Finally a Finlay update.......

[Guest guest]

Hello Everyone.

Its been such a long time since I posted here.....to be honest I

haven't even been reading the messages lately. Life has been really

busy.

Finlay is now 5. He will start school in January (the academic year

starts in January here). He is doing really really well - a

different child!

We started giving him GH shots last Feb. In May/June we noticed

that he had started snoring heavily at night - we did a sleep study

and discovered he was having significnat sleep apnea and using a lot

of energy to breathe through the night. The GH seemed to be causing

a bit of localised oedema around the tonsils and adenoids - so we

scheduled surgery to have them removed and stopped giving him GH

shots until the surgery had been done. The surgeon who removed

Finlay's tonsils and adenoids said they were HUGE and definately

taking up a lot of room in his airway! So it seems the GH just

brought it to our attention more quickly! Anyway by the time we had

the surgery done and Finlay had a chance to recover it was

September! We started the shots again then and since then he really

has gone from strength to strength! He has muscles that he never

had before. He runs, jumps, plays soccer! He had enough " puff "

this year to blow out all his birthday candles! His hypoglycaemia is

no longer an issue. During the 3 mths we took him off GH (July -

Sep) he was hospitalised with hypo-g. GH really is a life changing

medication for Finlay! And he has grown - 10cms - since starting GH

10mths ago (inlcuding the 3mths he wasn't getting it!) He has also

gained nearly 3kgs this year and currently weighs 14.5kgs!
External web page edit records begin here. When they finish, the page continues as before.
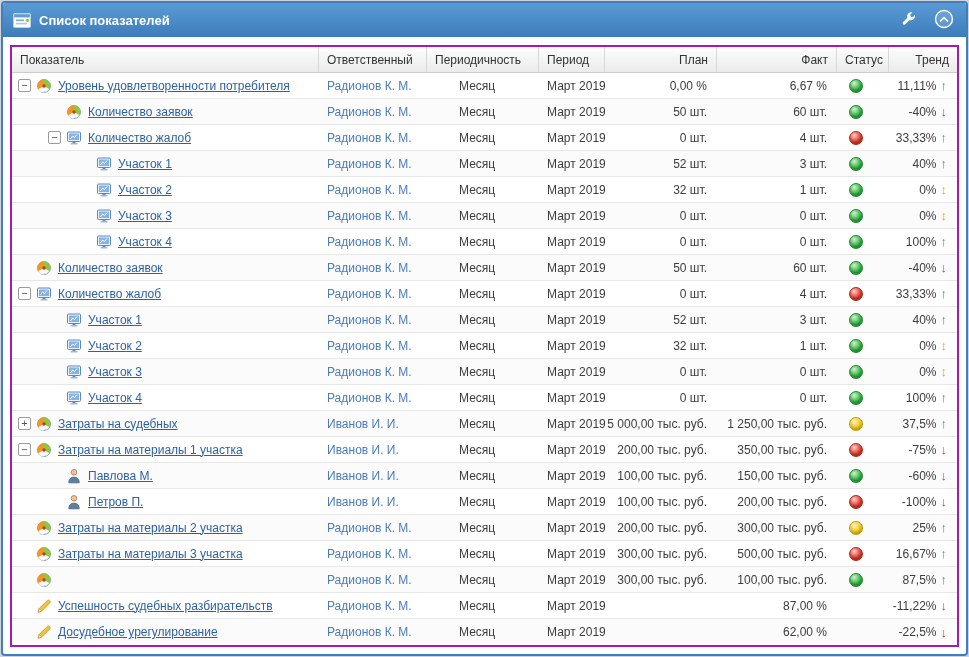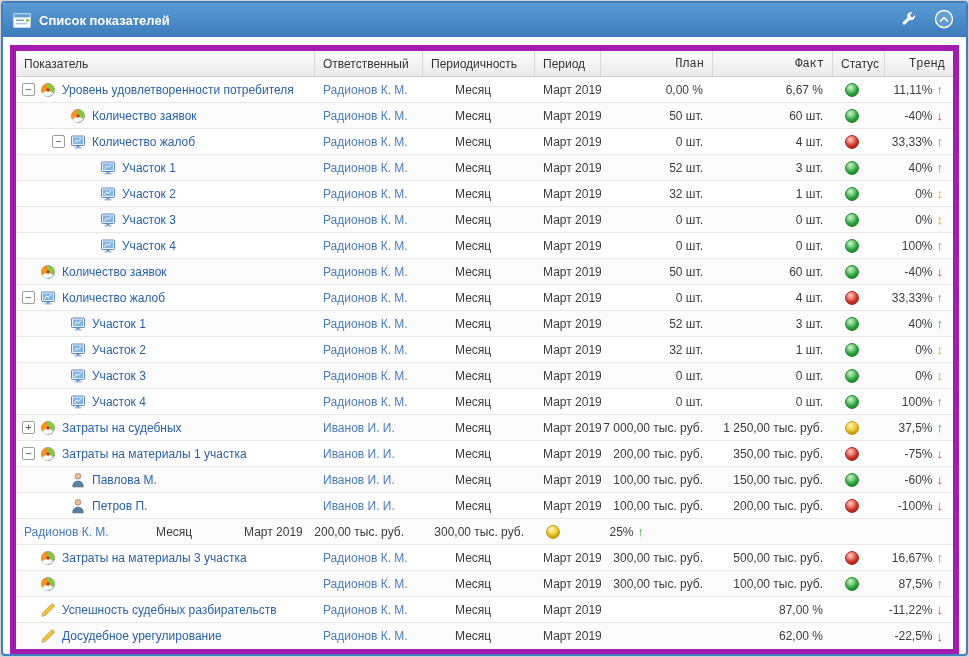"Показатель" .grid { border: 6px solid #a21caf -> 2px solid #a21caf }
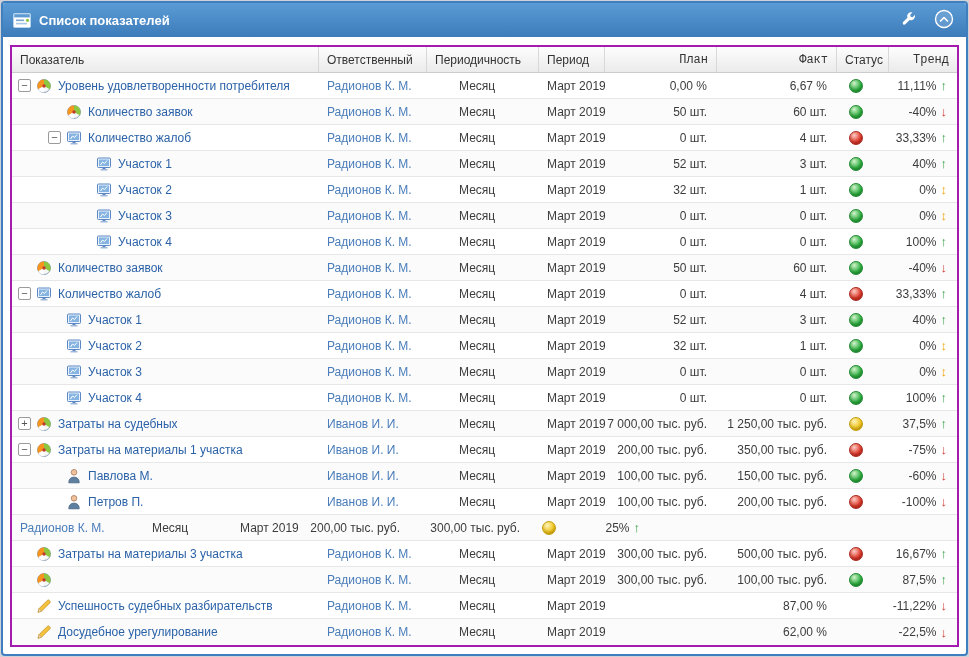"План" .th.right { font-family: Liberation Mono, monospace -> none }
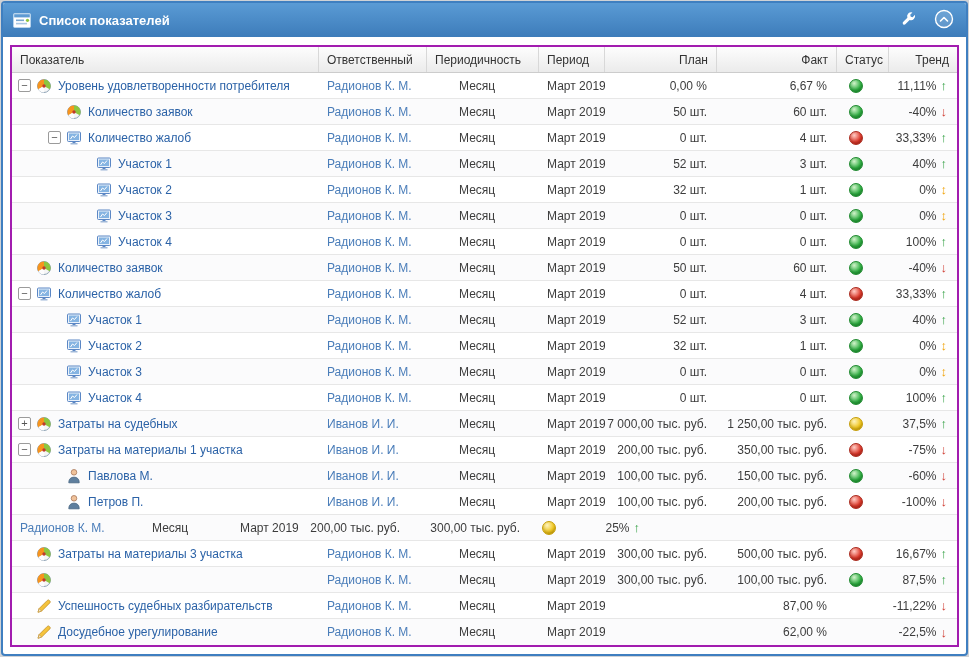"Уровень удовлетворенности потребителя" .ind-label { text-decoration: none -> underline }
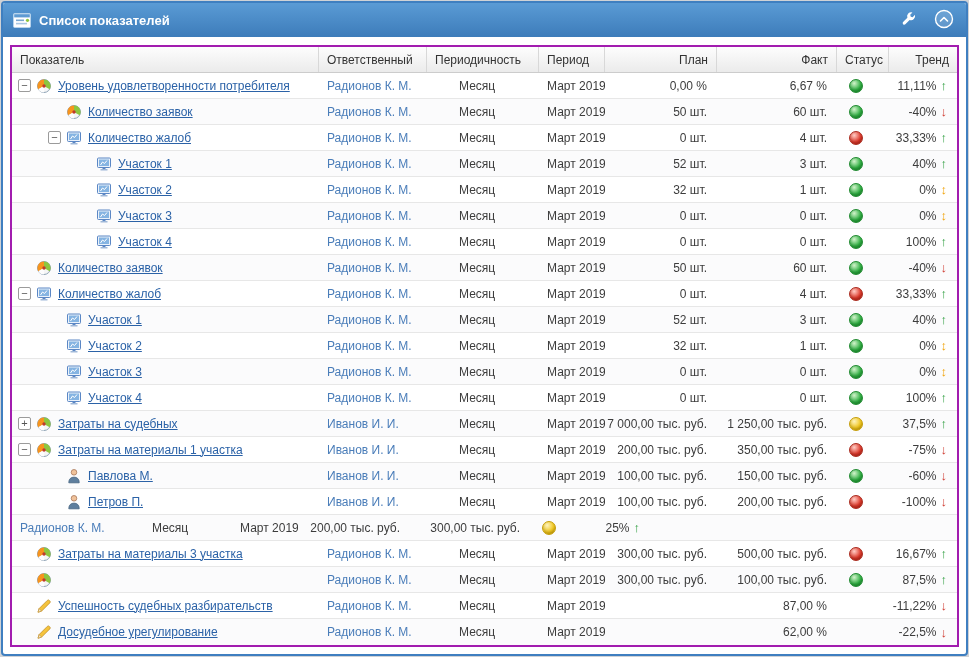"7 000,00 тыс. руб." div.td { text: 7 000,00 -> 5 000,00 }
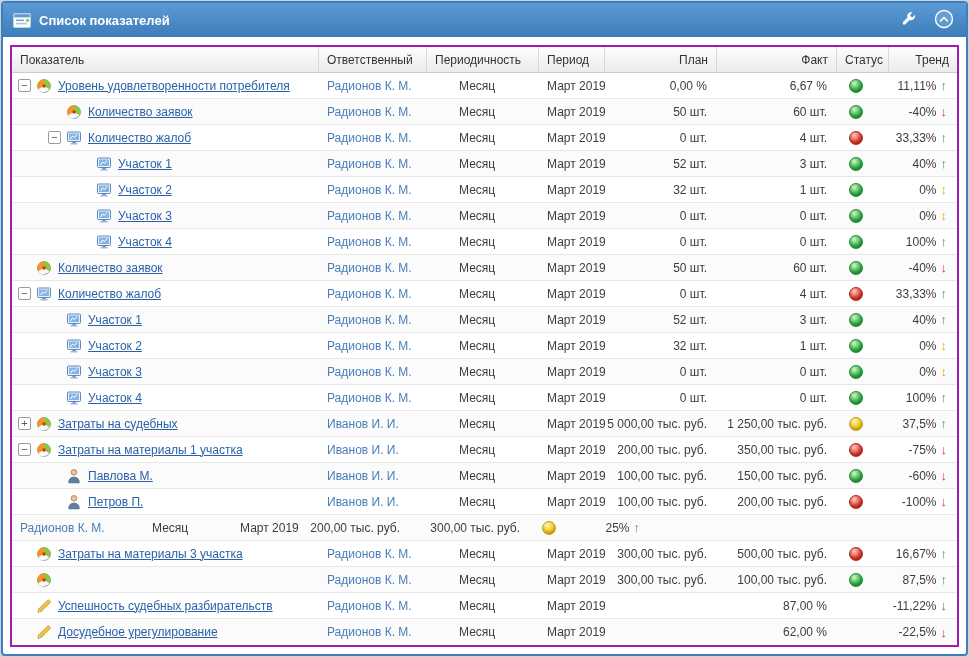"Затраты на материалы 2 участка" div.td { html: none -> <div> <span></span> <span></span> <span> <svg> <circle></circle> <path></path> <path></path> <path></path> <circle></circle> </svg> </span> <span>Затраты на материалы 2 участка</span> </div> }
We are

very happy!!!

As some of you know we are in the middle of a beurocratic battle

here in New Zealand as GH for Finlay is not funded - so we have to

fork out the cost ourselves. We've been working pretty hard to try

and reform the system though and along with another family (the

Wilkinsons - also on this list serve) we fronted for the media! One

of our national newspapers ran a large feature article about our

situation and 60 mins (the New Zealand division) did a story about

us too. We've had a lot of very postive feedback as a result of the

media attention. Lots of parents have come forward becuase they

have a child with similar issues. And we have been writing letters

back and forth to parliament and ,with MAGIC NZ, had a meeting at

parliament to discuss the wider issues around GH access for kiwi

kids!

If you are interested you can read the newspaper article on the

MAGIC NZ website www.magicnz.org.nz click on the " in the news " button

So 2004 has been a really busy year for us!

The main thing though, is that Finlay is really thriving!! All our

friends are amazed at the change in him in such a short time. At

his end of year show at kindergarten he had been chosen to stand up

at the end and thank everyone for coming. Last year he was a tiny

shy little boy who would never have volunteered to do this

job...this year he stood up full of confidence and spoke clearly and

audibly....a few mums confessed afterwards that they had tears in

their eyes as they watched - I certainly did too!!!

I wish you all a very happy holiday time and a fantastic 2005!

And I promise to be more communicative in 2005!!!

hugs

in New Zealand

Finlay 5yrs, RSS, G-tube, Genotropin,

and Logan 2yrs 8mths - and full of mischief!!!